[Data section]

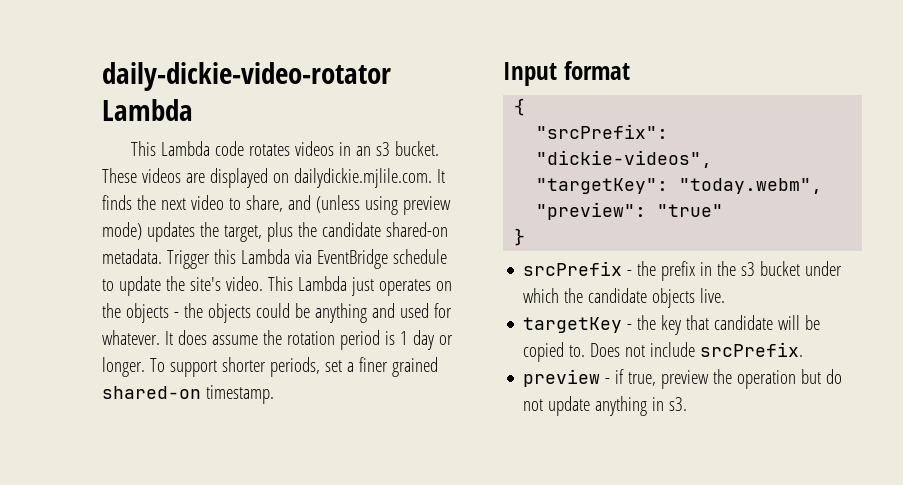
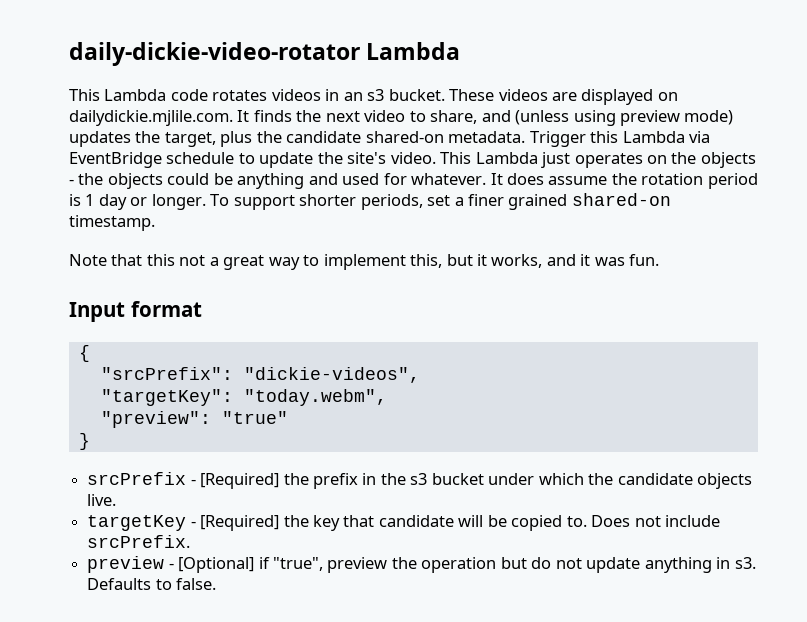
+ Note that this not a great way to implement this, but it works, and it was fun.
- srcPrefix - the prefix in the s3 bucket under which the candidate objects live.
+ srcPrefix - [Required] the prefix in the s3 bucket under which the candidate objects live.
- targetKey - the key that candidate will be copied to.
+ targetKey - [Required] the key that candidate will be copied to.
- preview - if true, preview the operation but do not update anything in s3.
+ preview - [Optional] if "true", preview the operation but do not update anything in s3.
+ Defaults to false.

[/Data section]

_Your goal_
All that is required is the number of lines in the data above that contain the word "under".

_Solution to the exercise_
2